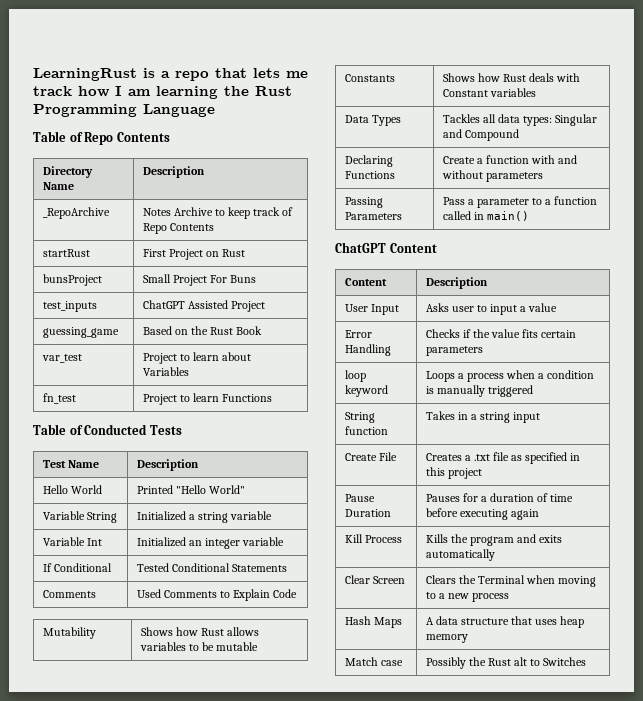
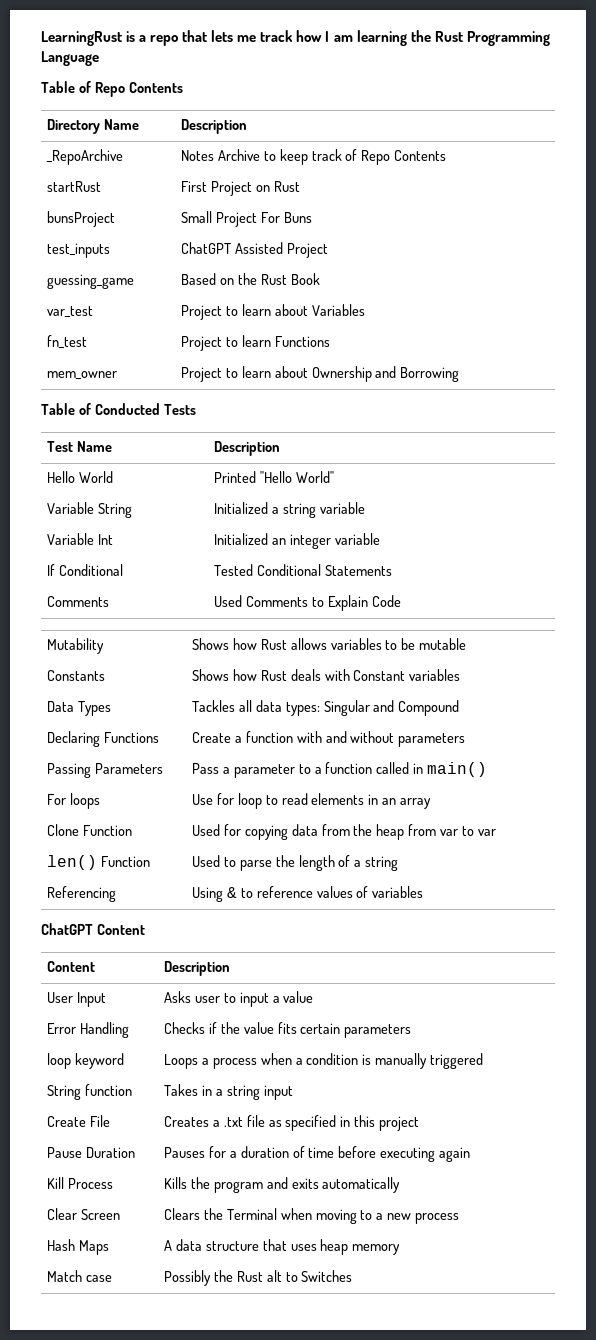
+ mem_owner | Project to learn about Ownership and Borrowing
+ For loops | Use for loop to read elements in an array
+ Clone Function | Used for copying data from the heap from var to var
+ len() Function | Used to parse the length of a string
+ Referencing | Using & to reference values of variables

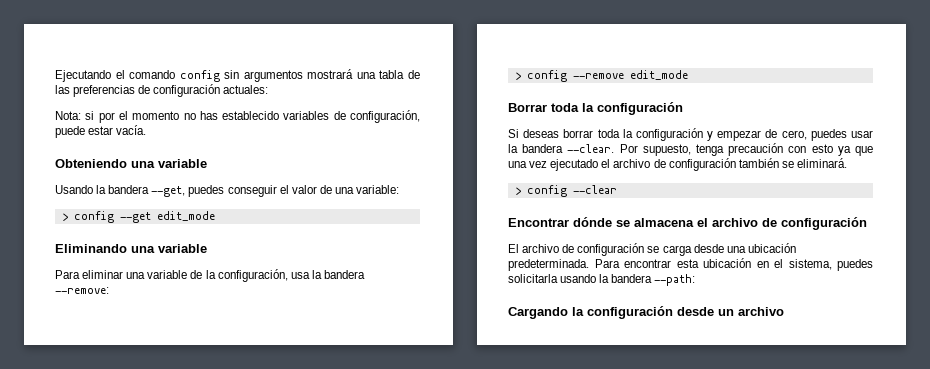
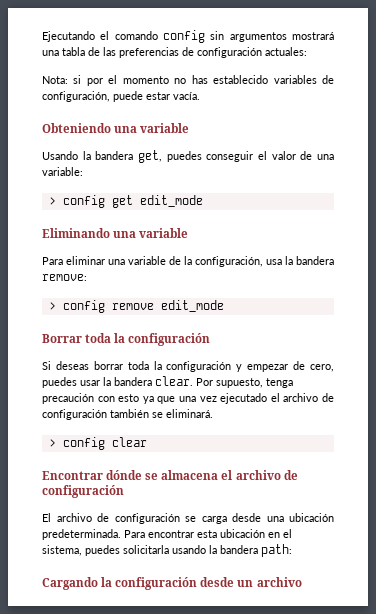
- Usando la bandera --get, puedes conseguir el valor de una variable:
+ Usando la bandera get, puedes conseguir el valor de una variable:
- > config --get edit_mode
+ > config get edit_mode
- Para eliminar una variable de la configuración, usa la bandera --remove:
- > config --remove edit_mode
+ Para eliminar una variable de la configuración, usa la bandera remove:
+ > config remove edit_mode
- Si deseas borrar toda la configuración y empezar de cero, puedes usar la bandera --clear.
+ Si deseas borrar toda la configuración y empezar de cero, puedes usar la bandera clear.
- > config --clear
+ > config clear
- Para encontrar esta ubicación en el sistema, puedes solicitarla usando la bandera --path:
+ Para encontrar esta ubicación en el sistema, puedes solicitarla usando la bandera path:

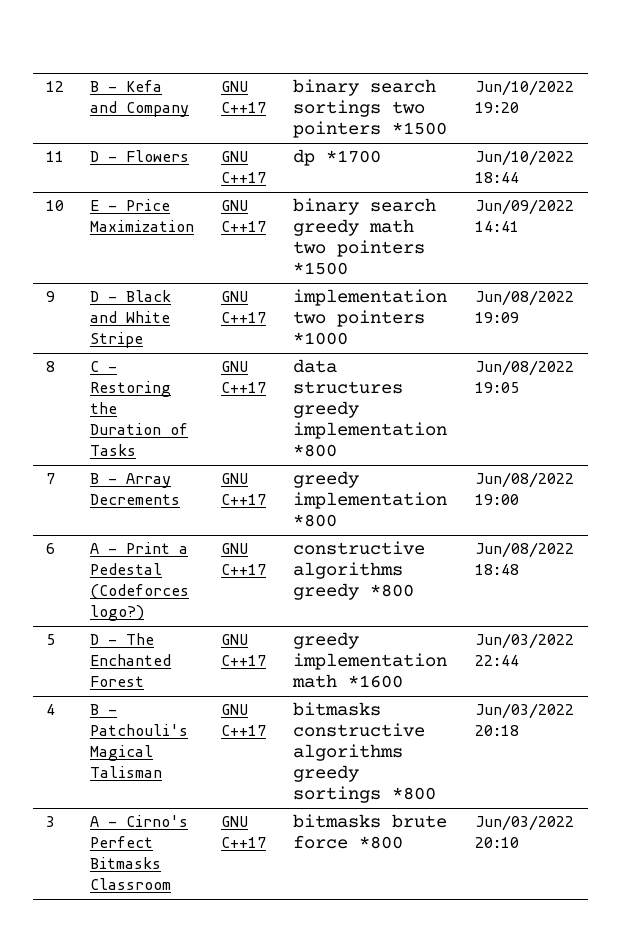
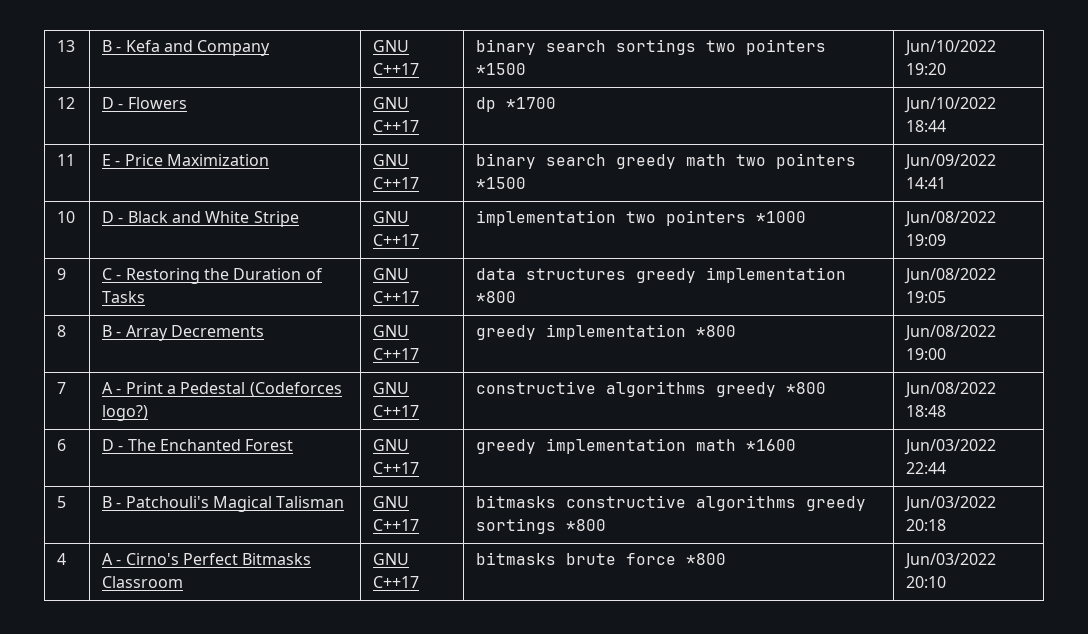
- 12 | B - Kefa and Company | GNU C++17 | binary search sortings two pointers *1500 | Jun/10/2022 19:20
+ 13 | B - Kefa and Company | GNU C++17 | binary search sortings two pointers *1500 | Jun/10/2022 19:20
- 11 | D - Flowers | GNU C++17 | dp *1700 | Jun/10/2022 18:44
+ 12 | D - Flowers | GNU C++17 | dp *1700 | Jun/10/2022 18:44
- 10 | E - Price Maximization | GNU C++17 | binary search greedy math two pointers *1500 | Jun/09/2022 14:41
+ 11 | E - Price Maximization | GNU C++17 | binary search greedy math two pointers *1500 | Jun/09/2022 14:41
- 9 | D - Black and White Stripe | GNU C++17 | implementation two pointers *1000 | Jun/08/2022 19:09
+ 10 | D - Black and White Stripe | GNU C++17 | implementation two pointers *1000 | Jun/08/2022 19:09
- 8 | C - Restoring the Duration of Tasks | GNU C++17 | data structures greedy implementation *800 | Jun/08/2022 19:05
+ 9 | C - Restoring the Duration of Tasks | GNU C++17 | data structures greedy implementation *800 | Jun/08/2022 19:05
- 7 | B - Array Decrements | GNU C++17 | greedy implementation *800 | Jun/08/2022 19:00
+ 8 | B - Array Decrements | GNU C++17 | greedy implementation *800 | Jun/08/2022 19:00
- 6 | A - Print a Pedestal (Codeforces logo?) | GNU C++17 | constructive algorithms greedy *800 | Jun/08/2022 18:48
+ 7 | A - Print a Pedestal (Codeforces logo?) | GNU C++17 | constructive algorithms greedy *800 | Jun/08/2022 18:48
- 5 | D - The Enchanted Forest | GNU C++17 | greedy implementation math *1600 | Jun/03/2022 22:44
+ 6 | D - The Enchanted Forest | GNU C++17 | greedy implementation math *1600 | Jun/03/2022 22:44
- 4 | B - Patchouli's Magical Talisman | GNU C++17 | bitmasks constructive algorithms greedy sortings *800 | Jun/03/2022 20:18
+ 5 | B - Patchouli's Magical Talisman | GNU C++17 | bitmasks constructive algorithms greedy sortings *800 | Jun/03/2022 20:18
- 3 | A - Cirno's Perfect Bitmasks Classroom | GNU C++17 | bitmasks brute force *800 | Jun/03/2022 20:10
+ 4 | A - Cirno's Perfect Bitmasks Classroom | GNU C++17 | bitmasks brute force *800 | Jun/03/2022 20:10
+ + + + + + +
[WORK REQUEST] Going down the listing above, begin printing at the line with "- > config --remove edit_mode" and finish with the line with "- Para encontrar", exactly as they appear.

[WRITTEN ANSWER]
- > config --remove edit_mode
+ Para eliminar una variable de la configuración, usa la bandera remove:
+ > config remove edit_mode
- Si deseas borrar toda la configuración y empezar de cero, puedes usar la bandera --clear.
+ Si deseas borrar toda la configuración y empezar de cero, puedes usar la bandera clear.
- > config --clear
+ > config clear
- Para encontrar esta ubicación en el sistema, puedes solicitarla usando la bandera --path:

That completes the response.